--- Problem description ---
Wherever a line in the records below contains "with", copy that line.

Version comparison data
◇ ◇ ◇ ◇
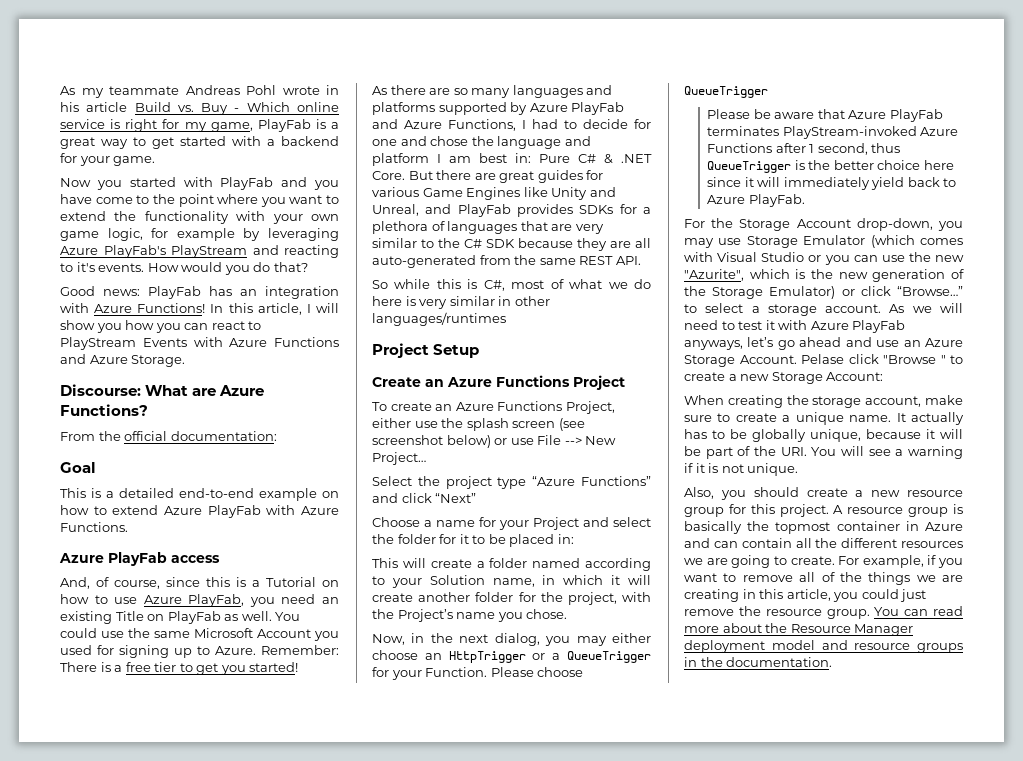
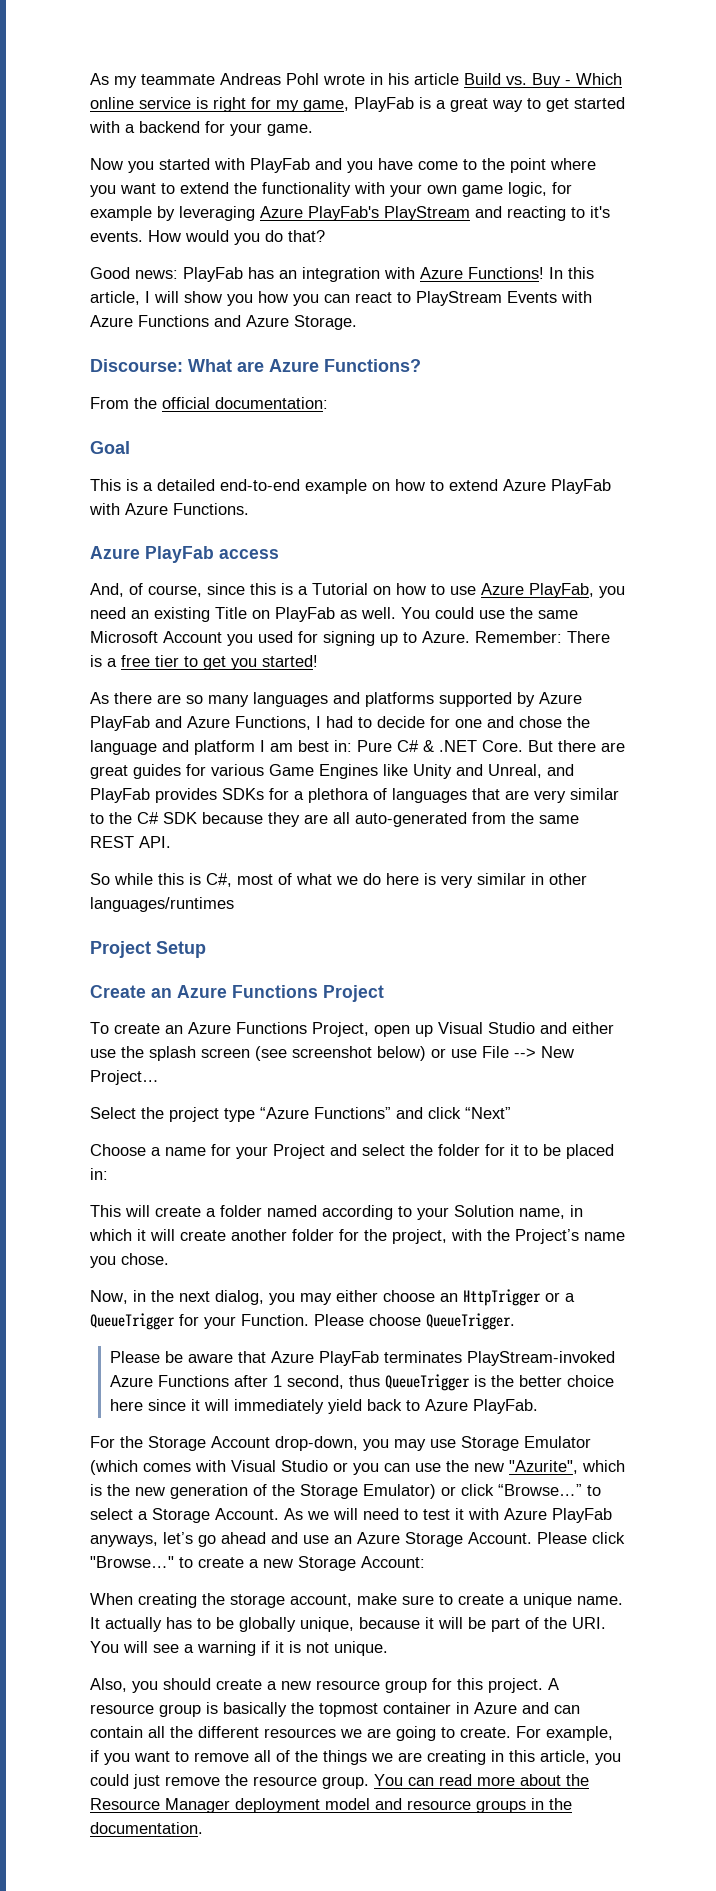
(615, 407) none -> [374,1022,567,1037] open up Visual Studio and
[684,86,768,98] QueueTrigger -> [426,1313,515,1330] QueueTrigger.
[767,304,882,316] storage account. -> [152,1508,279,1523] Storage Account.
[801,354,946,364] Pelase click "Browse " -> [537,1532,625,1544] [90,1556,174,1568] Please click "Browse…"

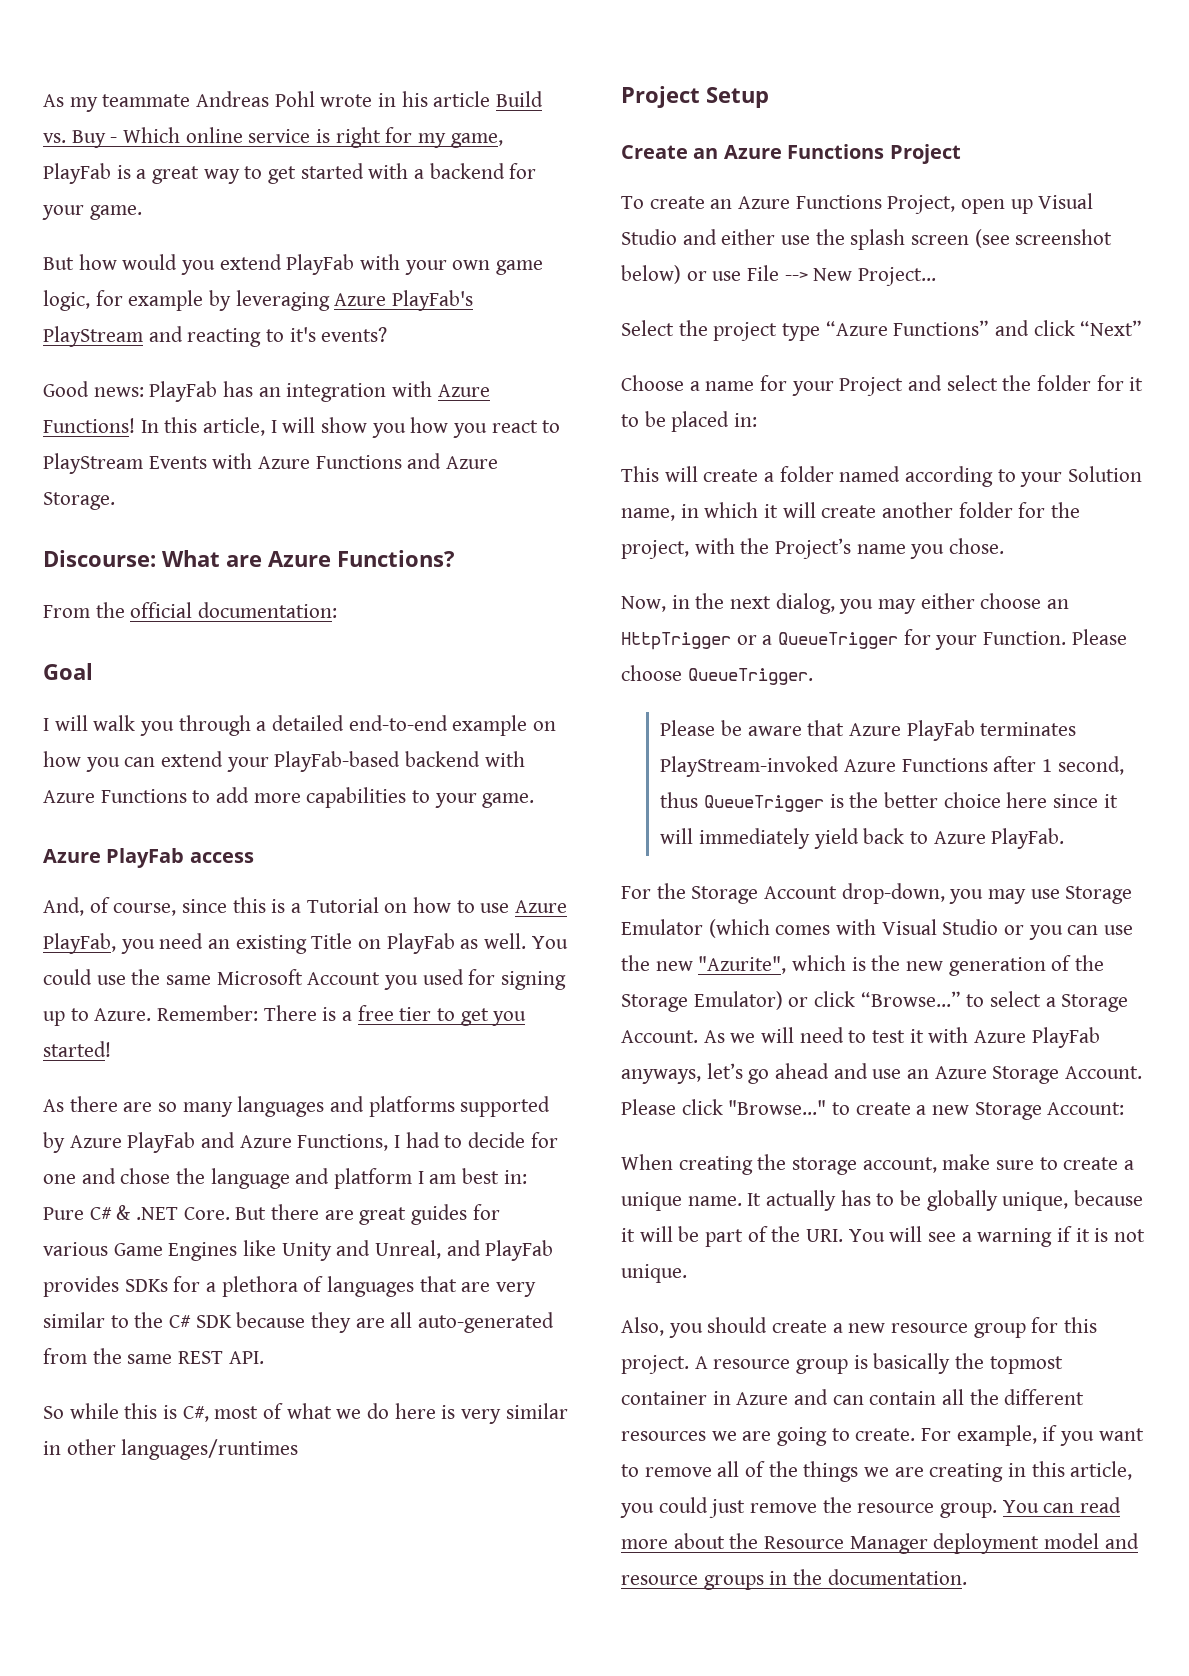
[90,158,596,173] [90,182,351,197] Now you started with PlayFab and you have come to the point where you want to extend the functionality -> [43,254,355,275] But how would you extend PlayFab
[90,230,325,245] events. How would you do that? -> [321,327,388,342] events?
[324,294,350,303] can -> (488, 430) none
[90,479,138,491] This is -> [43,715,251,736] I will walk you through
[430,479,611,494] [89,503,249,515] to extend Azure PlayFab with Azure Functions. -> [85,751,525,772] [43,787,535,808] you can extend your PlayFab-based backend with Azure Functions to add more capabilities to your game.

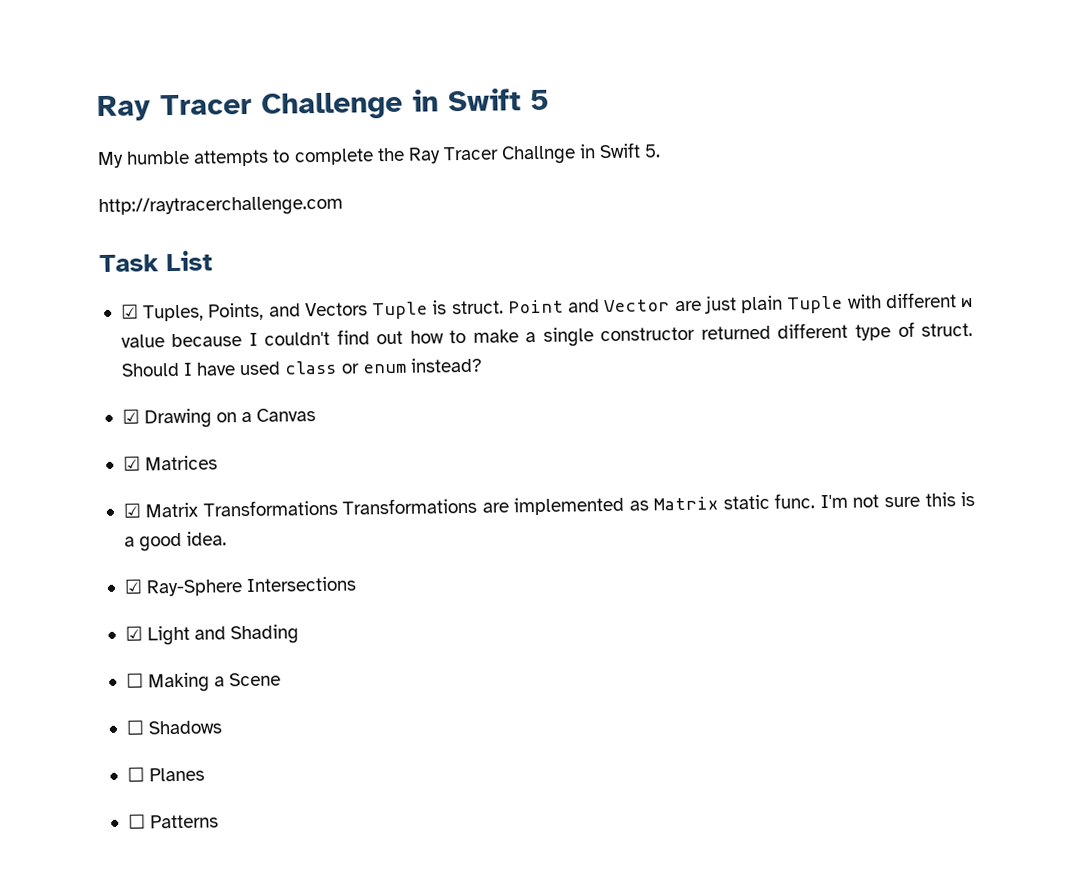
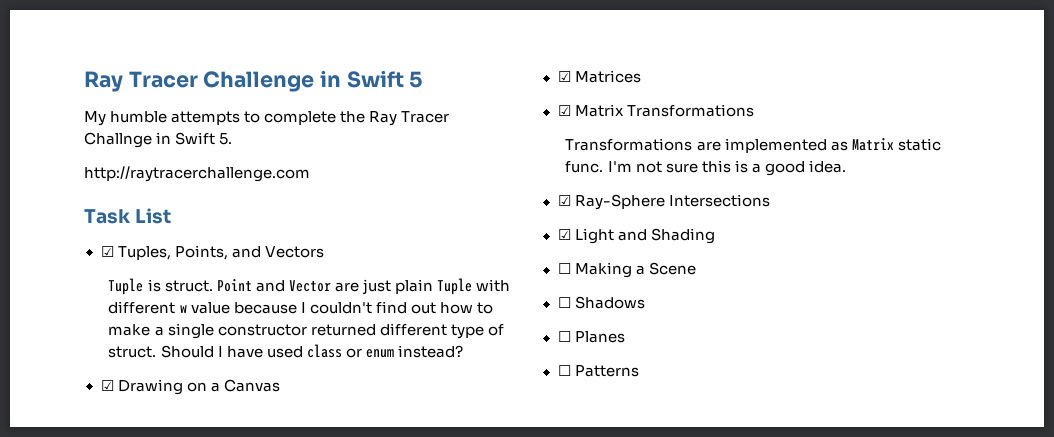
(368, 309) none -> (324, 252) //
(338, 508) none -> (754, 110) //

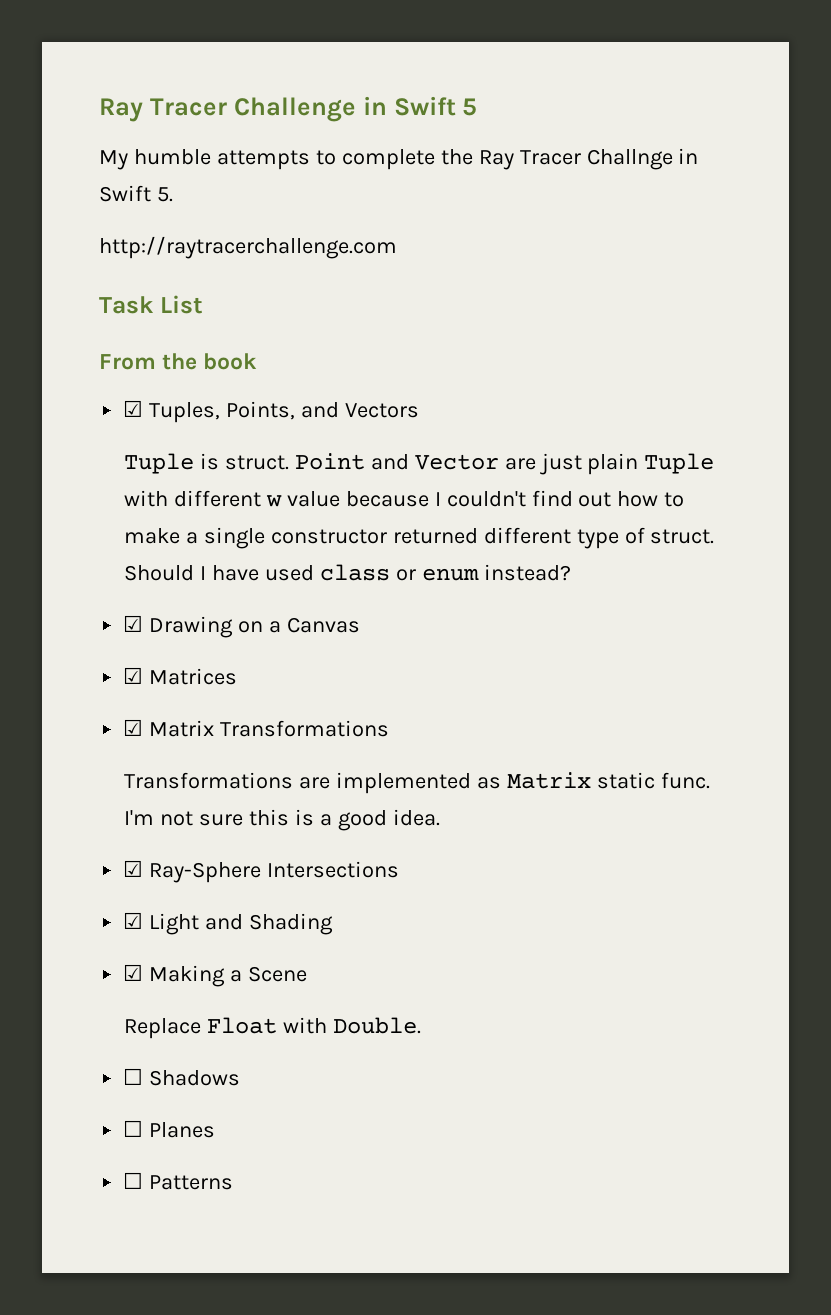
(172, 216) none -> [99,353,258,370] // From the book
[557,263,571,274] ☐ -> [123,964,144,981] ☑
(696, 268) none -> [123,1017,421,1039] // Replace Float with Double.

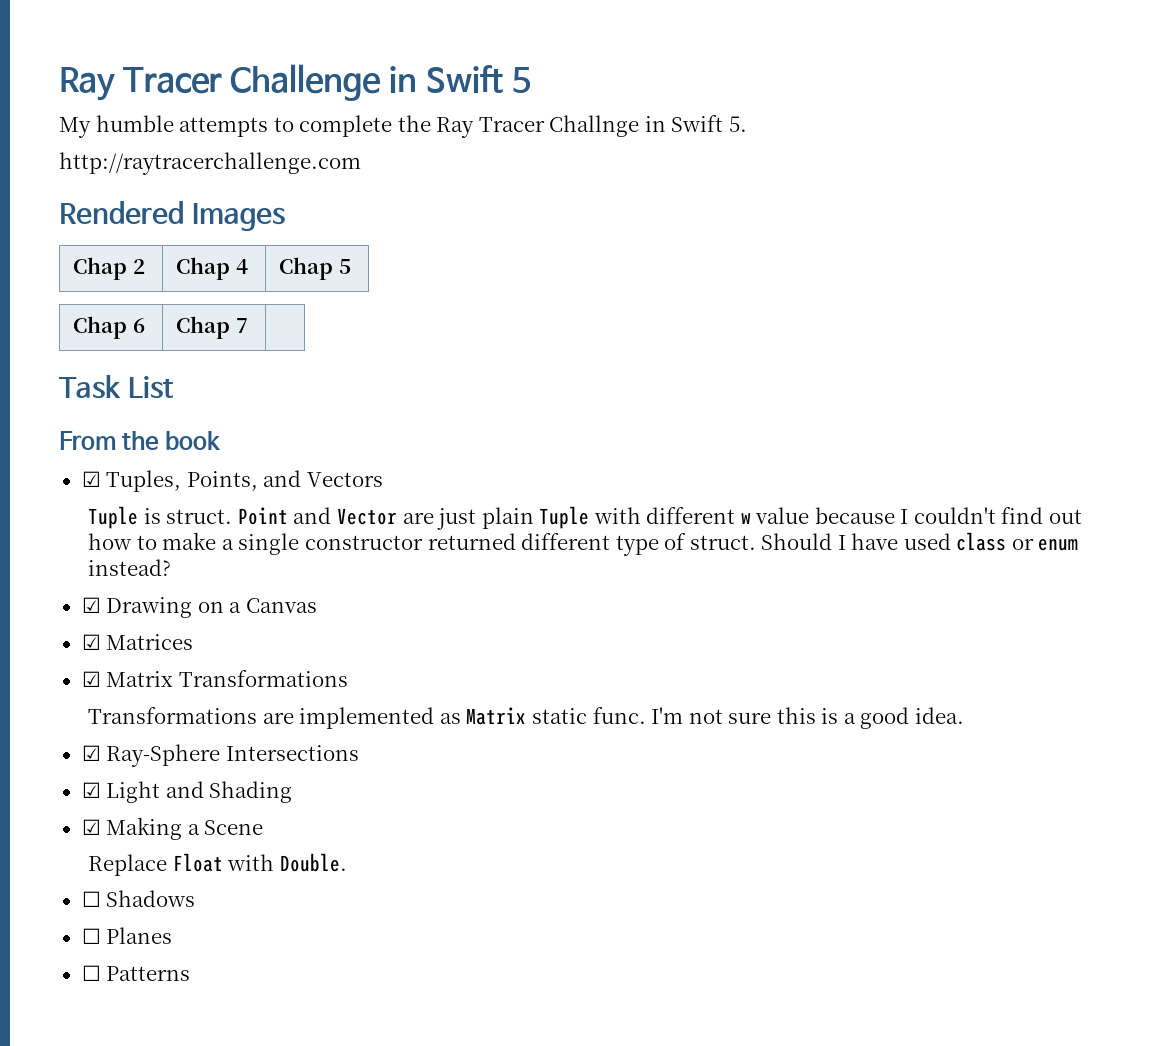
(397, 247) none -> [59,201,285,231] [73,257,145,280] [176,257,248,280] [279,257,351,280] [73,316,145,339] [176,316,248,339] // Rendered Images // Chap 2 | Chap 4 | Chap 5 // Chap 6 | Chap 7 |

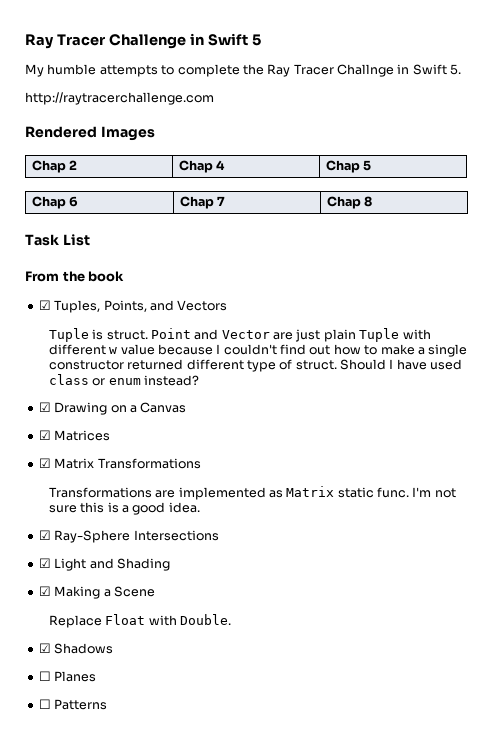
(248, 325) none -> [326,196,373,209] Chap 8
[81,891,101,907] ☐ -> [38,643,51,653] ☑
◇ ◇ ◇ ◇
--- Expected answer ---
[90,158,596,173] [90,182,351,197] Now you started with PlayFab and you have come to the point where you want to extend the functionality -> [43,254,355,275] But how would you extend PlayFab
[430,479,611,494] [89,503,249,515] to extend Azure PlayFab with Azure Functions. -> [85,751,525,772] [43,787,535,808] you can extend your PlayFab-based backend with Azure Functions to add more capabilities to your game.
(696, 268) none -> [123,1017,421,1039] // Replace Float with Double.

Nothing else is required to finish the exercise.